WORK REQUEST: Beginning with the line below that contains "JORDAN | 201906_%" and ending with the line that contains "NETHERLANDS | 201906_%", copy every line exactly. Copy nothing else.
--- THE DATA Enclosed Below ---
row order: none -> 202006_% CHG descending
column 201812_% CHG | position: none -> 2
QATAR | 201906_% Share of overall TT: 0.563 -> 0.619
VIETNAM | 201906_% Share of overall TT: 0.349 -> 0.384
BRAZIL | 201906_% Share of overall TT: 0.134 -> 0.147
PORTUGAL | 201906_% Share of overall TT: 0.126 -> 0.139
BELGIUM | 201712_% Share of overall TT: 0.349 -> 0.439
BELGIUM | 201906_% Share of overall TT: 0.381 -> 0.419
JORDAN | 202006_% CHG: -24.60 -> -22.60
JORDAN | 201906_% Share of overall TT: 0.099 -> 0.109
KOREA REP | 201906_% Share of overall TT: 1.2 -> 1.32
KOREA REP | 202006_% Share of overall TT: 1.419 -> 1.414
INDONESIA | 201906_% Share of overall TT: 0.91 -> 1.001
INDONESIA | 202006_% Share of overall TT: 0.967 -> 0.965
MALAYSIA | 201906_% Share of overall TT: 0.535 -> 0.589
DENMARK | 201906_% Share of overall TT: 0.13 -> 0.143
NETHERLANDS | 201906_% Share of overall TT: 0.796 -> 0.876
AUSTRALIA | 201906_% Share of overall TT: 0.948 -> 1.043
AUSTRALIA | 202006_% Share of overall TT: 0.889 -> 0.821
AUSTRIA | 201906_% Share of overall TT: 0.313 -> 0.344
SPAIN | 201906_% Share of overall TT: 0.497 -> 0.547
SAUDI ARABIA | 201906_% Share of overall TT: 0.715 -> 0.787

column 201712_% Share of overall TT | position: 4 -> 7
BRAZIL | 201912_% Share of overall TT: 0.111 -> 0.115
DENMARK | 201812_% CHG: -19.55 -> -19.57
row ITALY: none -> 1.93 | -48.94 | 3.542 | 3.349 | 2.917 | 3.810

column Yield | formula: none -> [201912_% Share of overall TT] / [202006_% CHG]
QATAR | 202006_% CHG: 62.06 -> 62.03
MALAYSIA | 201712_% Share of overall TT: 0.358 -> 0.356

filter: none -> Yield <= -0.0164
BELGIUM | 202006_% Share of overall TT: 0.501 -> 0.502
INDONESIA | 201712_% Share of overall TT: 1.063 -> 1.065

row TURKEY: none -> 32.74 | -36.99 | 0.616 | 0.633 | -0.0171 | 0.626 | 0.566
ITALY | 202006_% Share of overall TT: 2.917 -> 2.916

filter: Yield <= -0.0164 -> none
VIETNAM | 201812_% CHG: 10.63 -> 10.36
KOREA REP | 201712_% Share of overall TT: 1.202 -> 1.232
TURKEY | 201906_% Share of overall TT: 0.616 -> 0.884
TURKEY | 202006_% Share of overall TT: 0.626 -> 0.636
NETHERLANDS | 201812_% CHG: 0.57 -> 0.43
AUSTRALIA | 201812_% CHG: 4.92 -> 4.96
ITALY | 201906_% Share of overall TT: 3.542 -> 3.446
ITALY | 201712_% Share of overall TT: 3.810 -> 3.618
--- End of Enclosed THE DATA ---
SOLUTION FOR THIS TASK:
JORDAN | 201906_% Share of overall TT: 0.099 -> 0.109
KOREA REP | 201906_% Share of overall TT: 1.2 -> 1.32
KOREA REP | 202006_% Share of overall TT: 1.419 -> 1.414
INDONESIA | 201906_% Share of overall TT: 0.91 -> 1.001
INDONESIA | 202006_% Share of overall TT: 0.967 -> 0.965
MALAYSIA | 201906_% Share of overall TT: 0.535 -> 0.589
DENMARK | 201906_% Share of overall TT: 0.13 -> 0.143
NETHERLANDS | 201906_% Share of overall TT: 0.796 -> 0.876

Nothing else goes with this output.